(Before and after images)
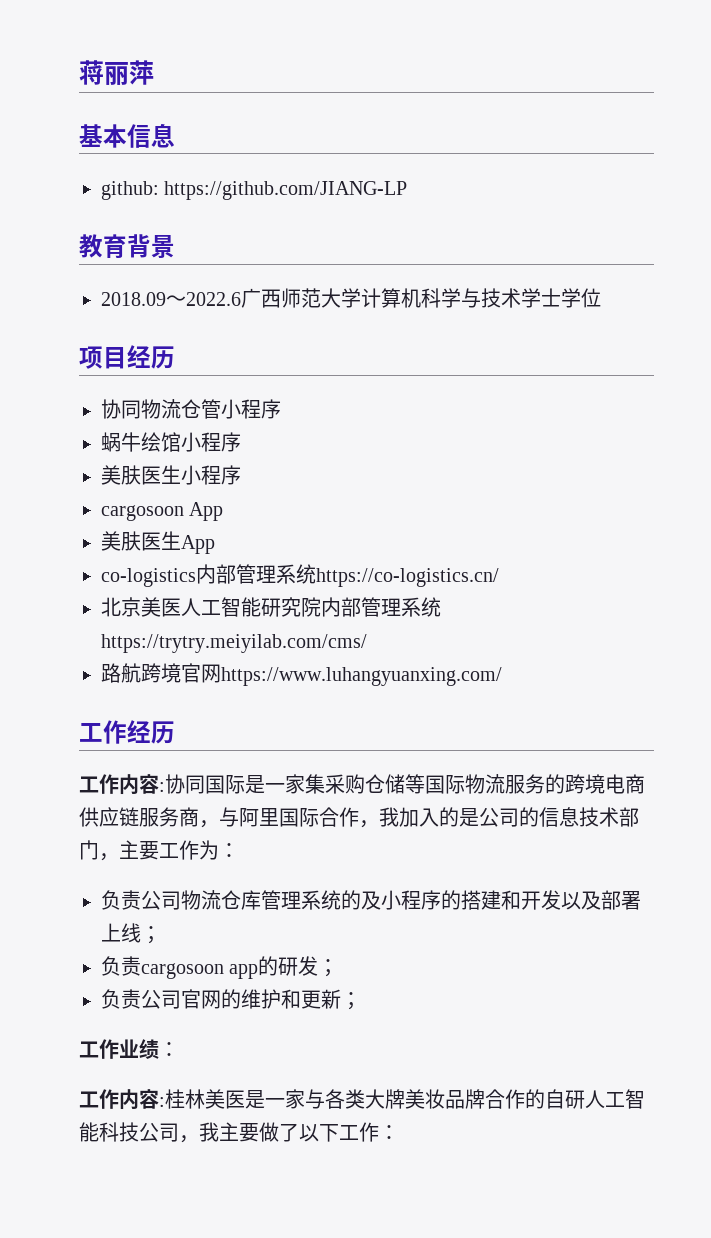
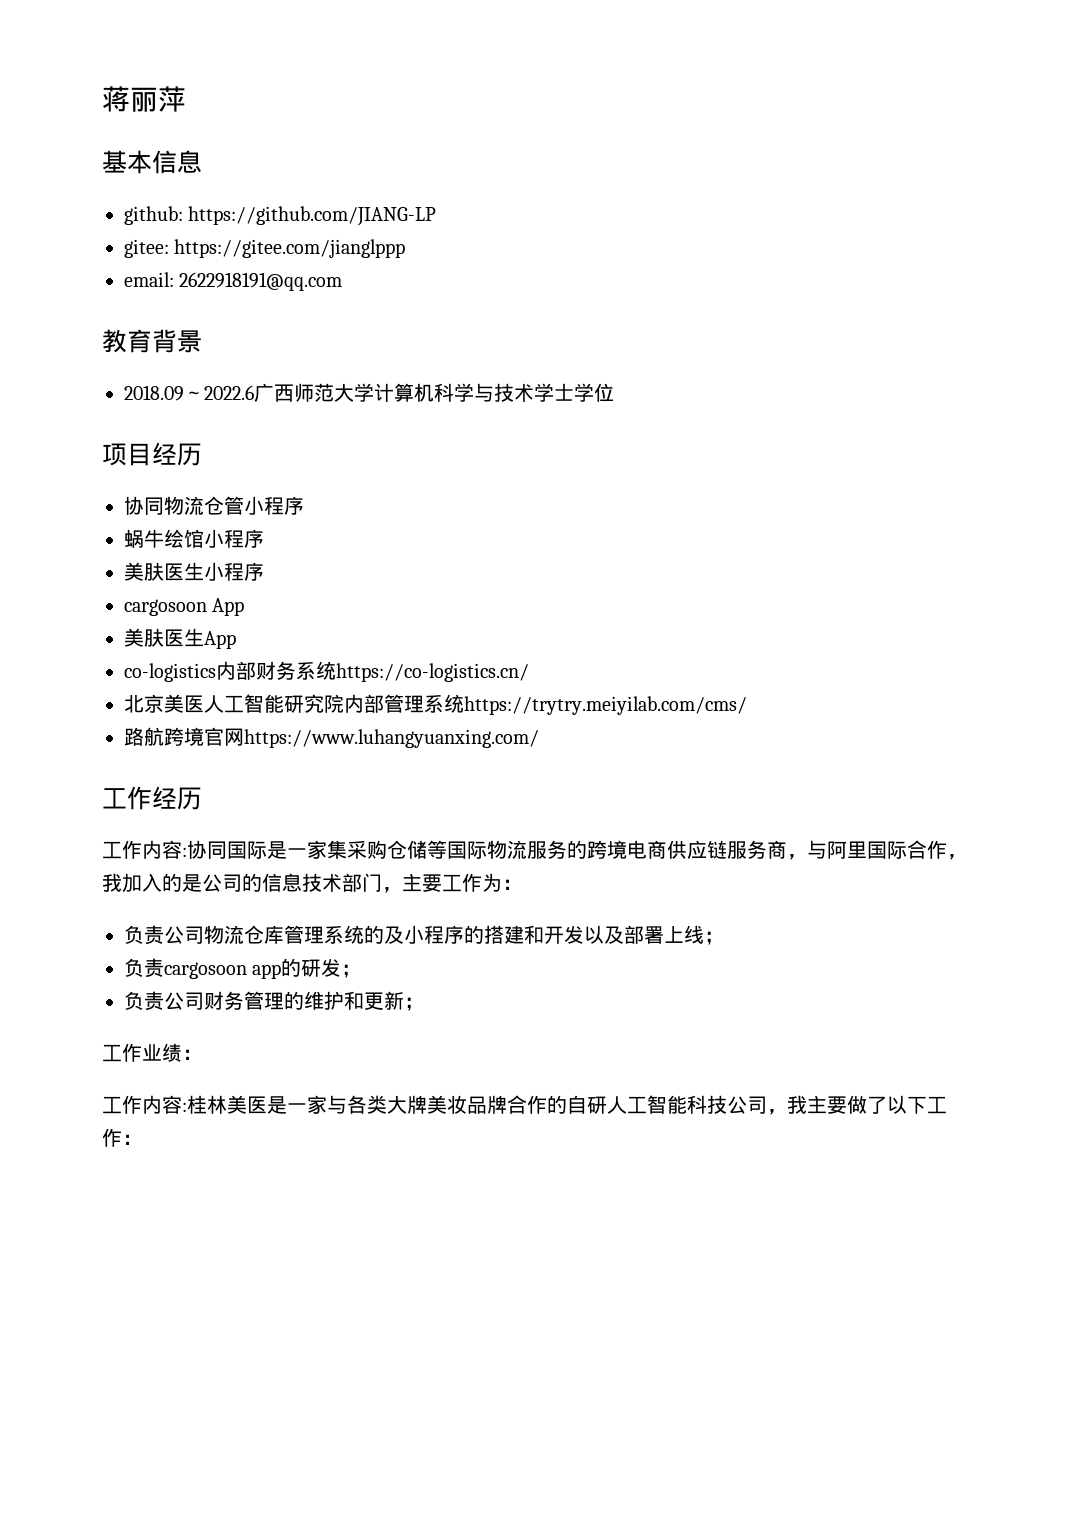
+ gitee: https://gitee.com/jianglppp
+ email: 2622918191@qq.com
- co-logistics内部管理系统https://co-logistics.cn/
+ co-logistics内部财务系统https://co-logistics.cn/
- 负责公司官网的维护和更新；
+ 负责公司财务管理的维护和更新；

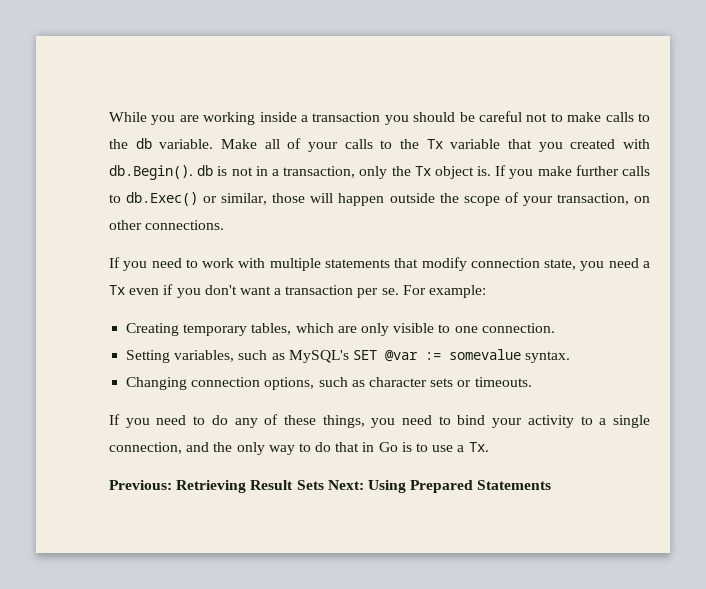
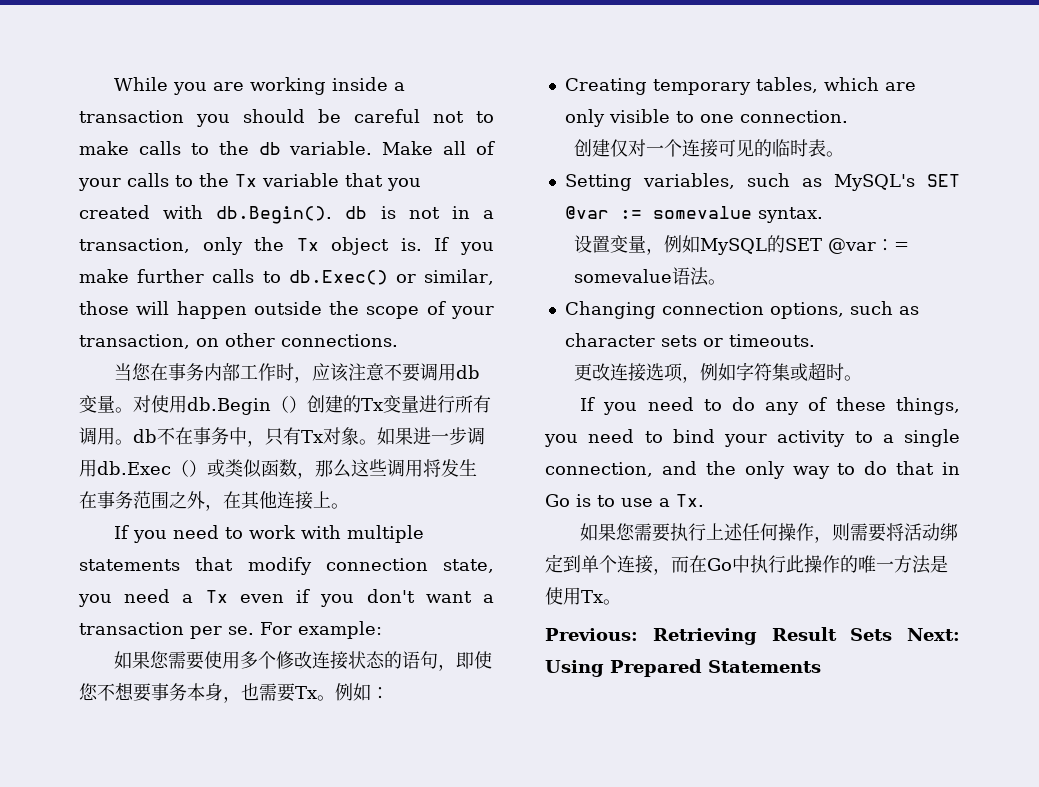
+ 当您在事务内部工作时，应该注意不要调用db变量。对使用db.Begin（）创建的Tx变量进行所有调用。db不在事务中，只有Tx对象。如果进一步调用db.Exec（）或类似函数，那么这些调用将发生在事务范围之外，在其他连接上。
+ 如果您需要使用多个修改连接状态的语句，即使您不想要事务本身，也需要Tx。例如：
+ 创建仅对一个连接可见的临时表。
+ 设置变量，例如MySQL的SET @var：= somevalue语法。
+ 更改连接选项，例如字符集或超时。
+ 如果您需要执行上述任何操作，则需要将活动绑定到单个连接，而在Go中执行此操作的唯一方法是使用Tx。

▶ **EXERCISE REQUIREMENTS**
Please copy the data shown above, line by line and exactly, omitting the images.

▶ **SOLVED PROBLEM**
+ gitee: https://gitee.com/jianglppp
+ email: 2622918191@qq.com
- co-logistics内部管理系统https://co-logistics.cn/
+ co-logistics内部财务系统https://co-logistics.cn/
- 负责公司官网的维护和更新；
+ 负责公司财务管理的维护和更新；

+ 当您在事务内部工作时，应该注意不要调用db变量。对使用db.Begin（）创建的Tx变量进行所有调用。db不在事务中，只有Tx对象。如果进一步调用db.Exec（）或类似函数，那么这些调用将发生在事务范围之外，在其他连接上。
+ 如果您需要使用多个修改连接状态的语句，即使您不想要事务本身，也需要Tx。例如：
+ 创建仅对一个连接可见的临时表。
+ 设置变量，例如MySQL的SET @var：= somevalue语法。
+ 更改连接选项，例如字符集或超时。
+ 如果您需要执行上述任何操作，则需要将活动绑定到单个连接，而在Go中执行此操作的唯一方法是使用Tx。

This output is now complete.